El director y empresario Baltazar Polío, filmó el cortometraje experimental Topiltzín (1975), donde buscó mostrar la perspectiva de la vida desde la mirada de un niño que vende periódicos. Al finalizar la filmación, el resultado solo fue presentado en algunos espacios universitarios y reducidos círculos culturales. En los años 70, con El negro y el indio (1977), Polío abordó el tema de las etnias y la marginalidad; el filme se presentó en el Festival de la Juventud y de los Estudiantes de La Habana en 1978, sumando un paso más en la internacionalización del cine salvadoreño.

Cine militante

Del 14 al 18 de julio de 1969 estalló un conflicto armado entre El Salvador y Honduras, coincidiendo con un encuentro deportivo en el que las selecciones de ambos países se enfrentaron por la clasificación a la Copa del Mundo de 1970, motivo por el que el enfrentamiento fue nombrado popularmente como la Guerra del fútbol.
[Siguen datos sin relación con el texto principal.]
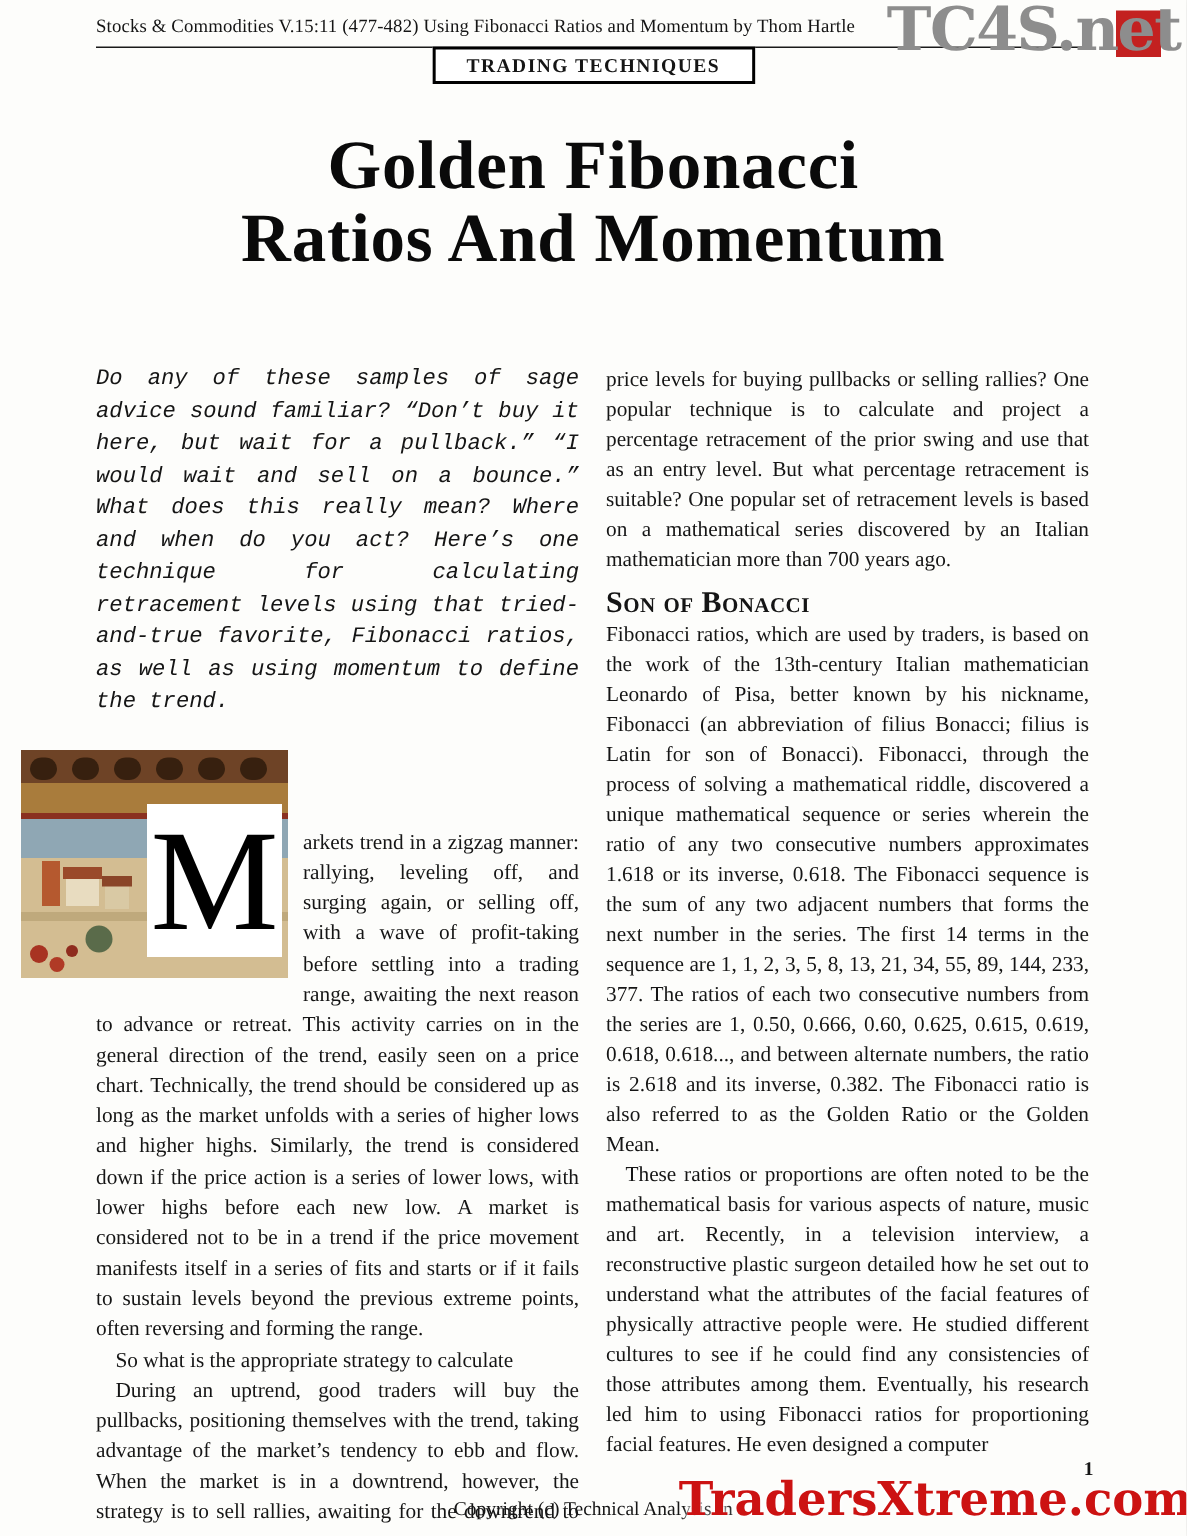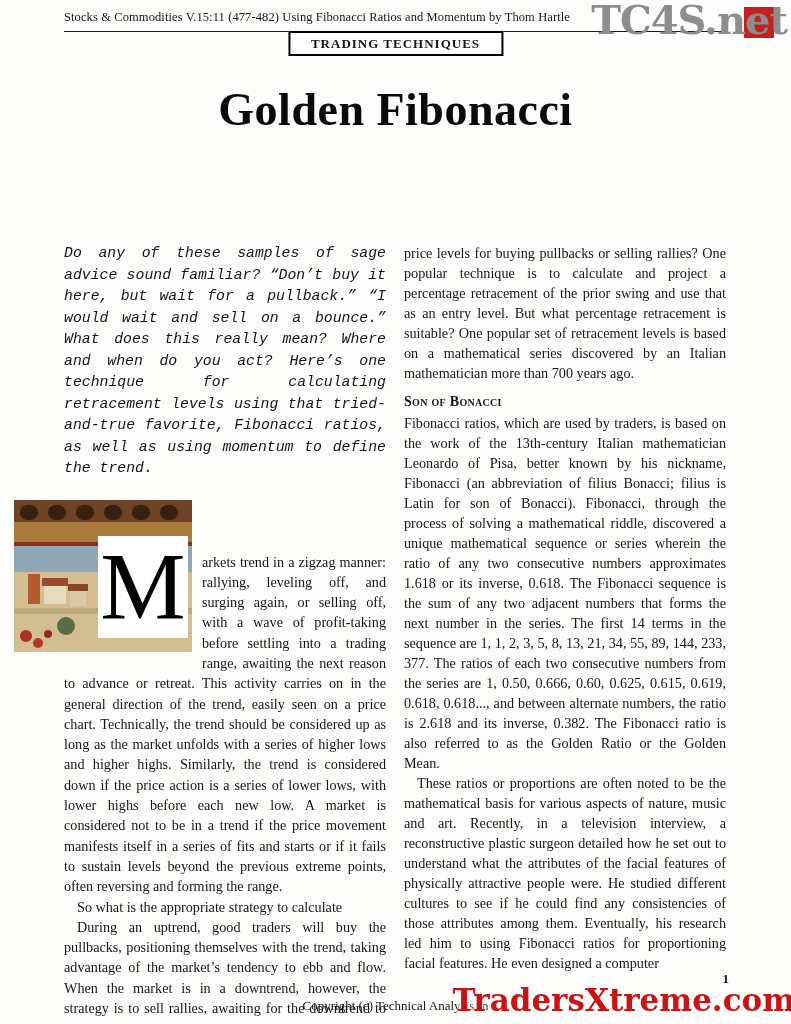--- a/index.html
+++ b/index.html
@@ -107,6 +107,7 @@
 
   <div class="title">
     <div>Golden Fibonacci</div>
+    <div>Ratios And Momentum</div>
   </div>
 
   <div class="columns">

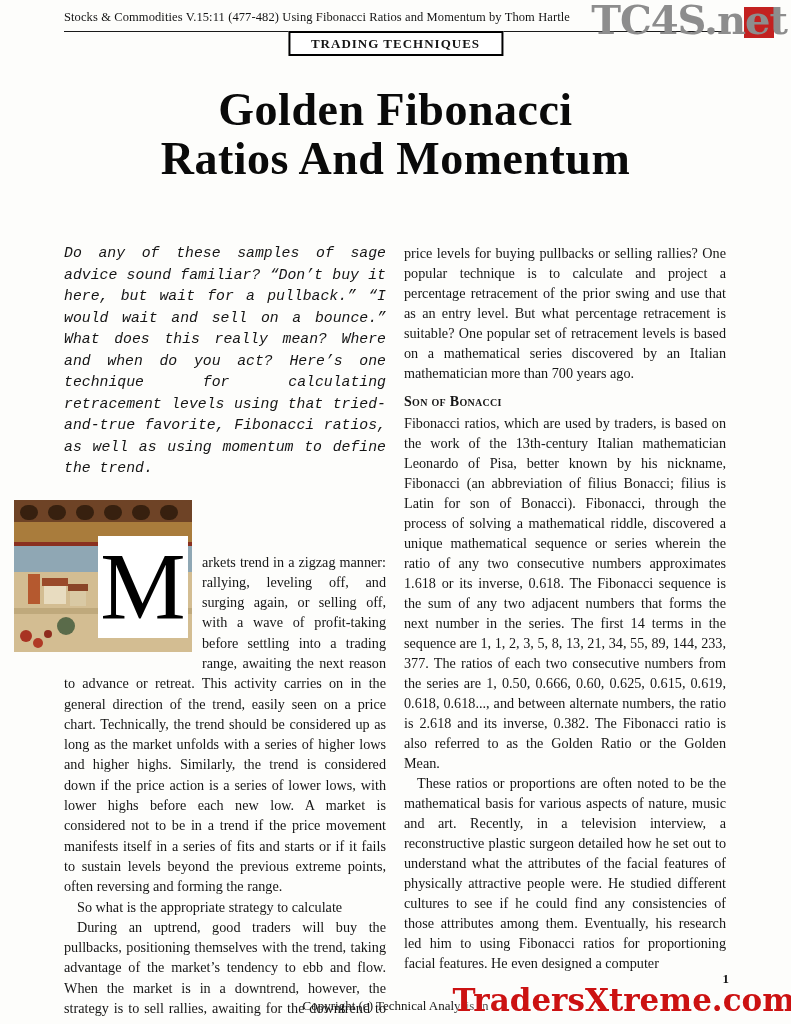--- a/index.html
+++ b/index.html
@@ -65,7 +65,7 @@
   
   .col-right { line-height:20px; }
   .sob-heading {
-    font-variant:small-caps; font-weight:bold; font-size:14px;
+    font-variant:small-caps; font-weight:bold; font-size:20px;
     margin:9px 0 1px; text-align:left; letter-spacing:.3px;
   }
   

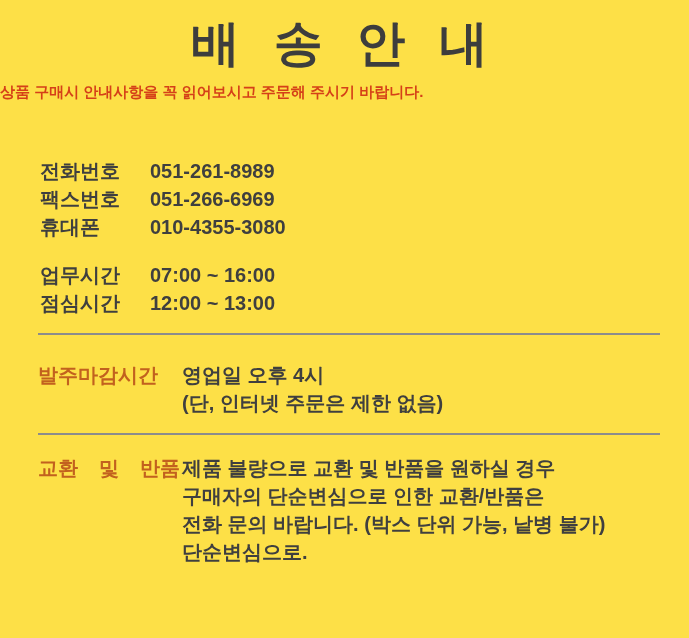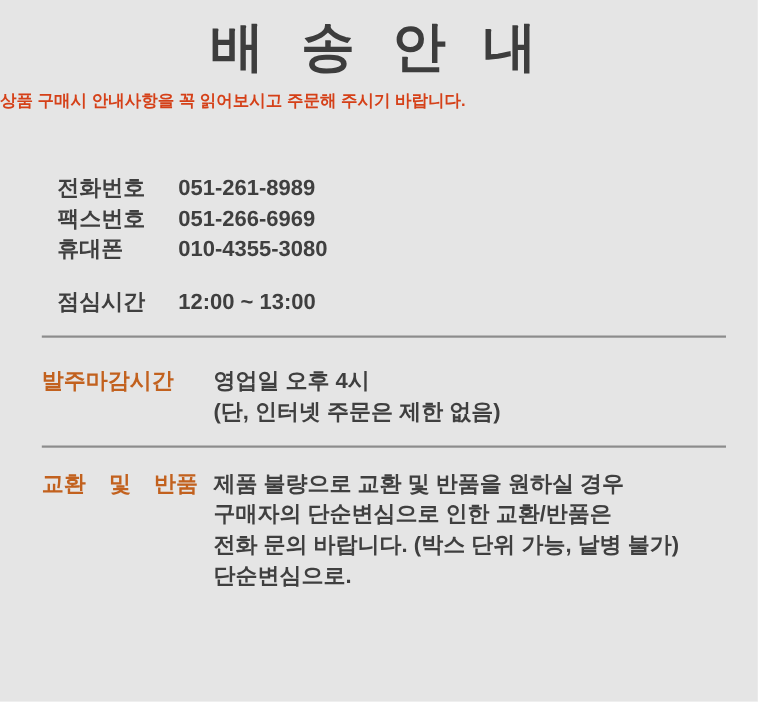--- a/index.html
+++ b/index.html
@@ -19,7 +19,7 @@
     position: relative;
     width: 689px;
     height: 638px;
-    background: #e5e5e5;
+    background: #fde047;
     overflow: hidden;
   }
   .title {

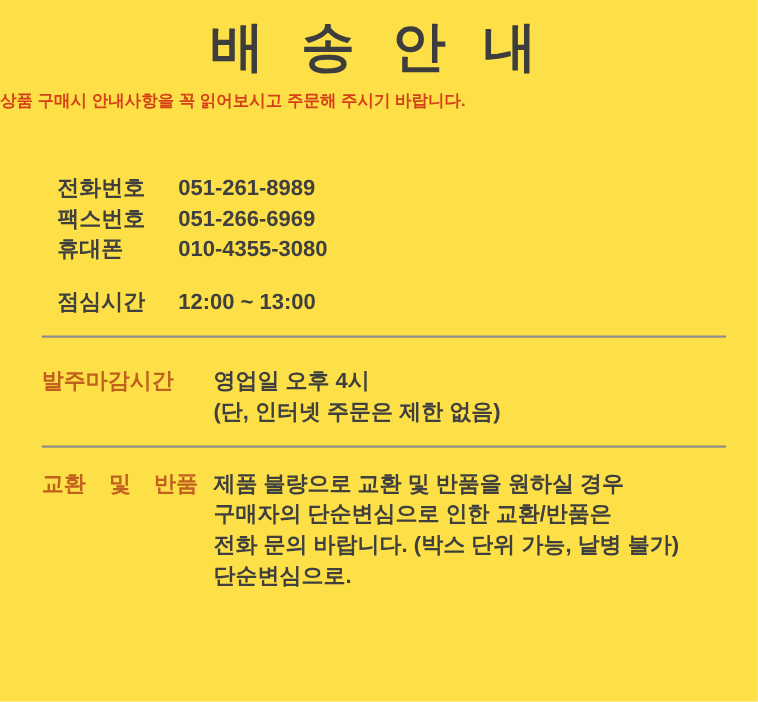--- a/index.html
+++ b/index.html
@@ -58,7 +58,7 @@
     white-space: nowrap;
   }
   .section-content {
-    margin-left: 14px;
+    margin-left: 2px;
     font-size: 20px;
     line-height: 28px;
     color: var(--body-text);

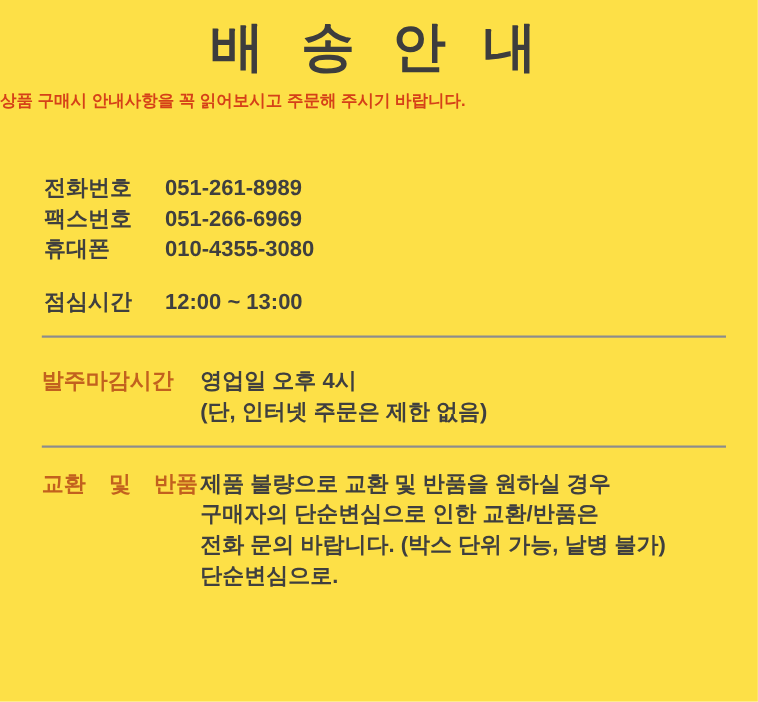--- a/index.html
+++ b/index.html
@@ -106,6 +106,9 @@
       </div>
       <div class="group-gap"></div>
       <div class="kv-line">
+        <span class="term">업무시간</span><span>07:00 ~ 16:00</span>
+      </div>
+      <div class="kv-line">
         <span class="term">점심시간</span><span>12:00 ~ 13:00</span>
       </div>
     </div>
Aunque las causas reales de la tensión política entre las naciones vecinas provenían de la crisis de trabajo y escasez de tierras que experimentaban los campesinos salvadoreños, y de la que habían encontrado una solución al establecerse y trabajar en Honduras, muchos hondureños se expresaron inconformes y comenzaron a tomar medidas drásticas para desalojarlos, tal como lo hizo un grupo que era conocido como Mancha brava, que se encargaba de perseguir, acosar y asesinar a trabajadores del país vecino. La indiferencia del gobierno de Honduras ante la ola creciente de violencia contra los salvadoreños provocó la intervención de tropas de El Salvador, así, pelotones hondureños contratacaron. Finalmente, tras cuatro días de combate, la Organización de los Estados Americanos (OEA), logró la negociación del alto el fuego.

Las tensiones entre ambos paísie continuaron en los próximos años y la situación no mostró síntomas de mejoría, más allá de desarrollar una solución el país también enfrentó la imposición de poder del General Carlos Humberto Romero. Algunos sectores de la desesperada población vieron en la guerrilla una alternativa de reformar el panorama y los tiempos de desequilibrio social se prolongaron.

Para entonces, la sobrepoblación, crisis laboral y lucha por la tierra se convirtieron en temas recurrentes de la cinematografía nacional a lo largo de los años 70 y 80, periodo en el que surgieron propuestas como el colectivo El taller de los vagos, que tiempo después se convirtió en Cero a la izquierda, un grupo de realización que reconoció como objetivo principal el de documentar y generar evidencia de los acontecimientos en medio de los años de conflicto.

Entre los títulos que fueron cosechados se encuentra Zona intertidal (1980), de Guillermo Escalón, un cortometraje que denunció la represión contra los maestros. También Violento desalojo (1980), con la colaboración de Manuel Sorto, habla sobre el asesinato de un grupo de jóvenes civiles. A principios de los años 80, Morazán (1980) ofreció una visión sobre los hechos detrás de la organización de la guerrilla y las victorias que cobró el conflicto.